The Sloan Film Summit took place this November for the first time since 2011, gathering together grantees, representatives from partner organizations and guest speakers for a three-day conference in Los Angeles organized around the theme of Science and the Art of Storytelling. Summit co-sponsor Film Independent kicked off the weekend with a (big) bang with a screening of the Sloan-funded documentary Particle Fever which follows the experimental and theoretical physicists at CERN as they combine their research to launch the Large Hadron Collider. The spirit of collaboration among the scientists on display in Particle Fever is a guiding principle of the Sloan foundation and was in full effect during the summit; in addition to the grantees and speakers who offered insight about the filmmaking process, scientists were present at every event to offer their expertise.

Particle Fever producer and theoretical physicist David Kaplan falls into both categories—he first answered questions at his own Q&A and later offerred his thoughts on the science of Stephen Hawking at the summit’s preview of James Marsh’s (Man on Wire, Project Nim) biopic about the scientist, The Theory of Everything. Stars Eddie Redmayne and Felicity Jones, who portray Stephen and Jane Hawking, also attended the Q&A, sharing their experience of meeting Hawking and receiving his blessing to use his instantly recognizable machine-assisted voice in the film.

Sloan Foundation Vice President of Artist Programs Doron Weber began day two of the summit by introducing his favorite part of the weekend: a session in which the over one hundred grantees in attendance each took the stage, introduced themselves, and spoke about their Sloan-supported project. Not all of the grantees intended to be filmmakers, with many discussing their former lives as scientists, researchers, or academics—even Film Independent president Josh Welsh confessed to earning a Ph.D. in philosophy. The grantees would close their presentation with an ask—many were seeking producers or distribution or general advice and the summit organizers were clearly prepared to help. After the morning’s project discussions, there was a panel of case studies where three Sloan grantees described their projects’ journey from inception to completion.

Writer/director Jenny Deller and producer Kristin Fairweather were in attendance to discuss their debut feature Future Weather, with writer/director Musa Syeed skyping in to discuss Valley of Saints. Although the main goal of the summit is celebrating the projects of Sloan filmmakers and writers, the organizers were sure not to neglect the more practical aspects of filmmaking, with the case studies panel providing valuable insight; Deller and Fairweather discussed the numerous difficulties associated with being first time filmmakers and Syeed talked about adapting to the rapidly changing political climate while shooting in Kashmir. The summit also took care to address the changing distribution landscape with a panel on digital distribution and the announcement of a new $50,000 Sloan distribution grant for completed feature films seeking release.

Saturday evening’s program was moderated by Ira Flatow, longtime host of the Science Friday radio show, and featured new works from three Sloan grantees.

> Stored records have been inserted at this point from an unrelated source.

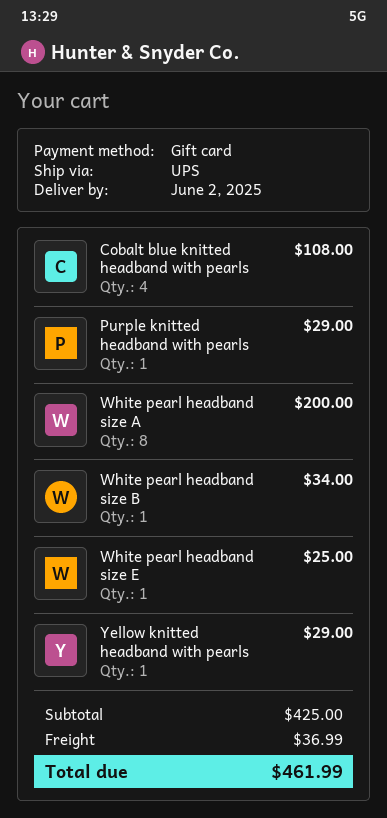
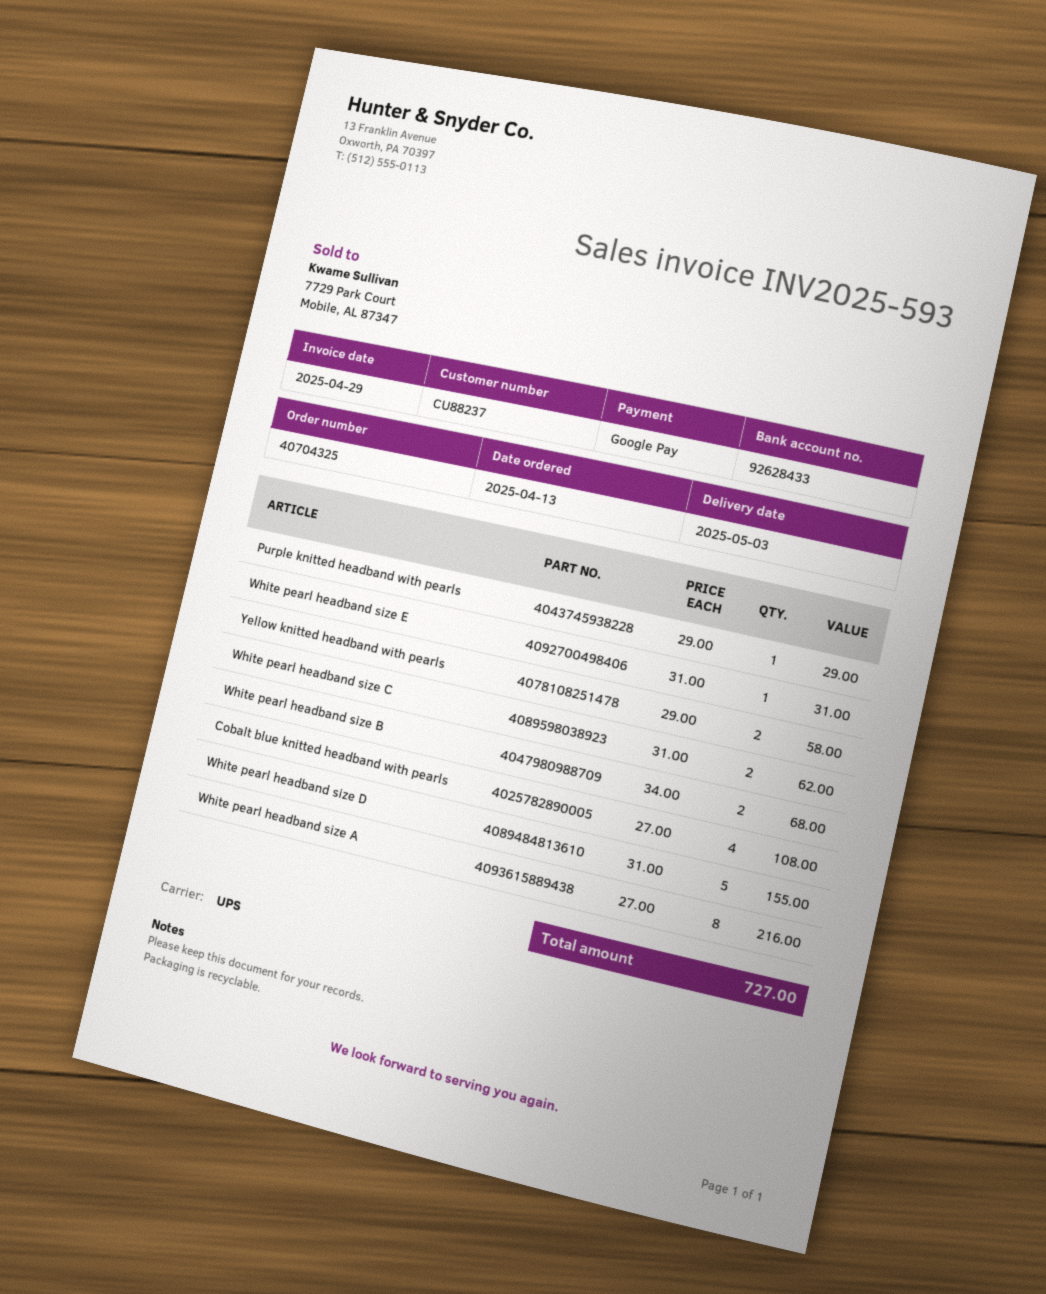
delivery date: 2025-06-02 -> 2025-05-03
payment method: gift card -> Google Pay
White pearl headband size A: 8 for 200.00 -> 8 for 216.00
White pearl headband size B: 1 for 34.00 -> 2 for 68.00
White pearl headband size E: 1 for 25.00 -> 1 for 31.00
Yellow knitted headband with pearls: 1 for 29.00 -> 2 for 58.00
White pearl headband size C: none -> 2 for 62.00
White pearl headband size D: none -> 5 for 155.00
shipping: 36.99 -> none
total: 461.99 -> 727.00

Given under a month to complete the projects, each grantee was paired with a scientist to create a short piece that showcased their particular area of expertise. Paired with Jessica Cail, whose research is focused on the long term effects of addiction on the body, Jenny Deller’s documentary short Containing Addiction asked two addicts to consider their former habits, comparing how they live now to their previous destructive lifestyles. Working alongside hacker Ralph Echemendia, Casey Cooper Johnson’s short film Implant traveled to an unsettling future where micro chips are implanted into the brain, closing with a chilling twist as a woman is forced to kill when her chip is hacked. Composer Matt Schatz added levity to the program, partnering with quantum mechanics professor Spiros Michalkis to create a short musical piece about a quantum physicist navigating the world of online dating called Quantum Tinder.

The final day of the summit was opened to the public, with the morning’s keynote address given by House of Cards creator Beau Willimon, a Sloan grantee for his play Kasimov about a chess master competing against a supercomputer. The afternoon highlighted Sloan screenwriters, with live readings of selections from six Sloan feature screenplays: The Flight of the Wasp, The Buried Life, The Dust, Deep Sea Divers of 1930, Operator, and Newton’s Laws of Emotion. After the screenplay live reads came the screening of selected short films from five of the film schools Sloan supports (coverage on these to come), followed by the closing night program: a sneak preview of several long-gestating Sloan features set to premiere in 2015: Stanley Milgram biopic Experimenter, the story of Indian mathematician Srinivasa Ramanujan, The Man Who Saw Infinity, and musical romantic comedy Basmati Blues.

After a preview screening of the hit Alan Turing biopic The Imitation Game, Weber joked that he’ll be relieved to not see another Turing script for awhile. With that, the 2014 Sloan Summit came to a close. The next summit is scheduled for 2017, and it’s inspiring to imagine what the next three years will bring, both for the current grantees and for those still in the process of applying.